چکیده:
Contemporary literary trauma theory indicates that experiencing trauma creates a fear that destroys identity. In fact, experiencing trauma creates a new identity for the victim. The representation of the trauma and the formation of the new identity for the victim are the building blocks of trauma novels. Due to the nature of trauma, it seems impossible to fully describe traumatic experiences by language. Considering Margaret Atwood’s Bodily Harm as a trauma novel, this article tries to magnify the traumatized bodies that are depicted in Atwood’s work. In this novel, Atwood compares traumatized bodies of her characters with colonized lands. In Bodily Harms,the traumatic moments are evident in the bodies of victims, violence, and politics. The wounded bodies tell a new story by employing verbal and nonverbal language. This article reveals that trauma is located at the intersection between body and mind, and body’s reaction to such traumatizing actions is keeping the record of trauma on the skin. Although traumatizing institutions try to conceal the memory of violence, the traumatized bodies attempt to open their experiences to the public with the objective of seeking for revival and testimony.
خلاصه ماشینی:
"Reading Traumatized Bodies in Margaret Atwood’s Bodily Harm Jalal Sokhanvar Islamic Azad University, Tehran Central Branch, Tehran, Iran Neda Sahranavard* Islamic Azad University, Tehran Central Branch, Tehran, Iran Received: July 28, 2012 Accepted: November 6, 2012 Contemporary literary trauma theory indicates that experiencing trauma creates a fear that destroys identity.

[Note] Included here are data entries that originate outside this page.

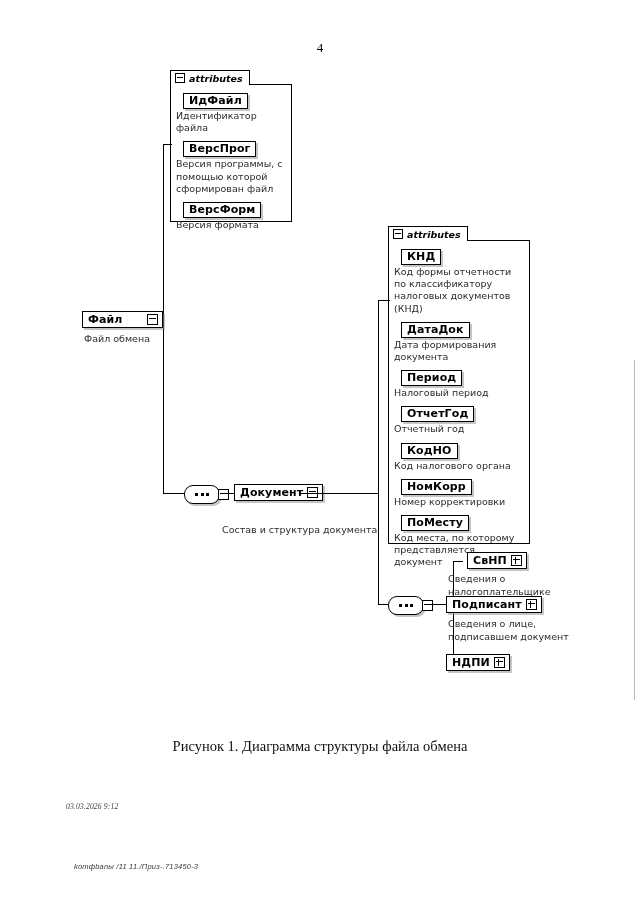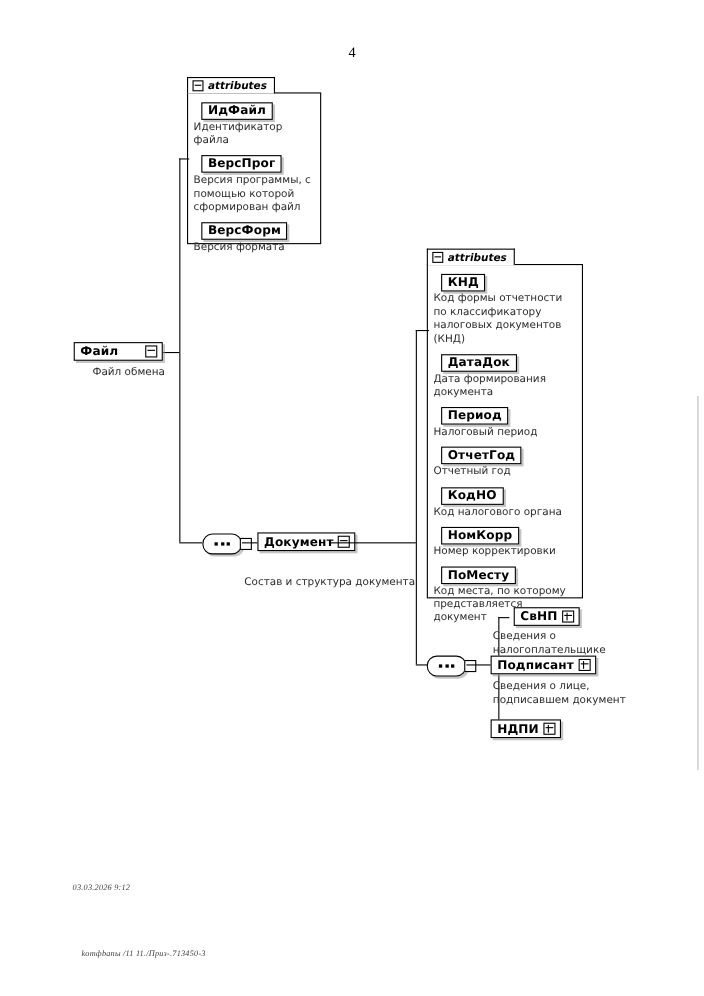--- a/index.html
+++ b/index.html
@@ -142,7 +142,7 @@
 
   <div class="ln h" style="left:163px;top:493px;width:21px;"></div>
 
-  <div class="node" style="left:67px;top:311px;gap:24px;">
+  <div class="node" style="left:82px;top:311px;gap:24px;">
     <span class="nm">Файл</span>
     <span class="exp"></span>
   </div>

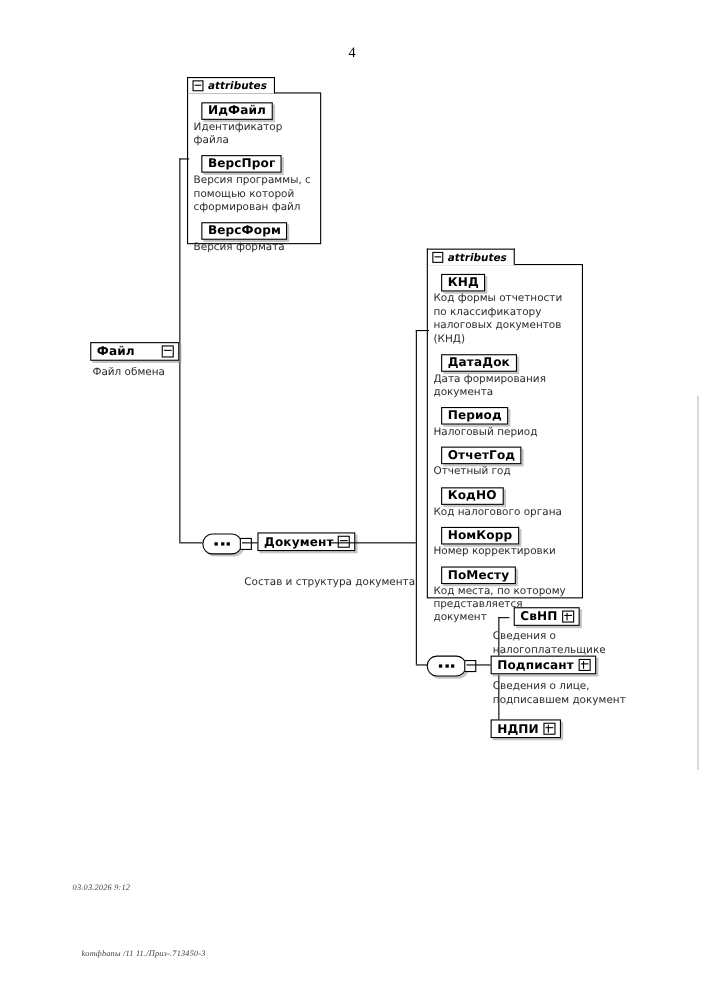--- a/index.html
+++ b/index.html
@@ -198,6 +198,7 @@
     <span class="exp plus"></span>
   </div>
 
+  <div id="figure-caption">Рисунок 1. Диаграмма структуры файла обмена</div>
   <div id="footer-line1">03.03.2026 9:12</div>
   <div id="footer-line2">komфbanы /11 11./Приз-.713450-3</div>
 

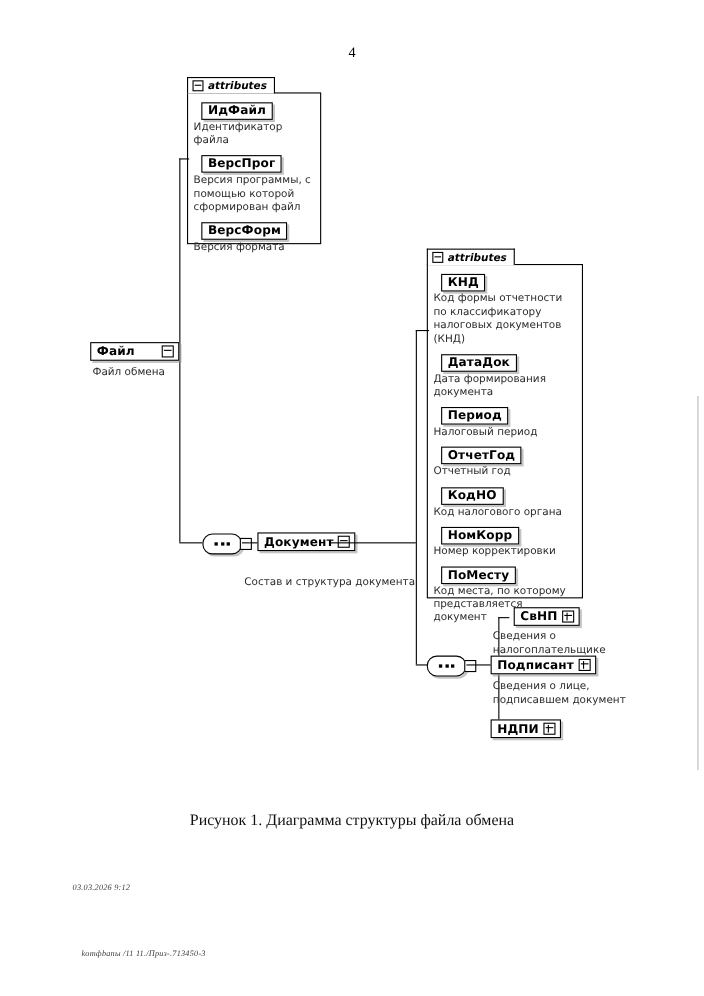--- a/index.html
+++ b/index.html
@@ -15,7 +15,7 @@
   #footer-line1{position:absolute;left:66px;top:802px;font-style:italic;font-size:7.5px;
       font-family:"Liberation Serif","DejaVu Serif",serif;color:#3a3a3a;letter-spacing:.2px;text-align:right;}
   #footer-line2{position:absolute;left:74px;top:862px;font-style:italic;font-size:7.5px;
-      font-family:Liberation Serif, serif;color:#3a3a3a;letter-spacing:.2px;}
+      font-family:Liberation Sans, sans-serif;color:#3a3a3a;letter-spacing:.2px;}
   #margin-rule{position:absolute;left:634px;top:360px;width:1px;height:340px;background:#b9b9b9;}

Considering Margaret Atwood’s Bodily Harm as a trauma novel, this article tries to magnify the traumatized bodies that are depicted in Atwood’s work.
By representing the traumatized bodies in her work, Margaret Atwood tries to engage her readers in observing the brutalities of the tyrannical governments.
The critics such as Caruth and Felman have stated in their work that literature is a unique way of representing trauma through which the belated authorization as well as witnessing of traumatic experience can occur.
The shattered memory of traumatized victims is parallel to the story telling technique of Margaret Atwood in Bodily Harm.
Rennie is asking the reader to experience the trauma she is suffering and witness the harm her body has endured.
She contends that it is important for the victim of trauma to tell the story of her traumatization even if he or she faces challenges in retelling the experience because "it is not known in words, but in the body" (p.
Atwood demonstrates the complicated relations between traumatic historical events, politics, colonization, memories, and the use of imagination to make trauma authentic for the readers."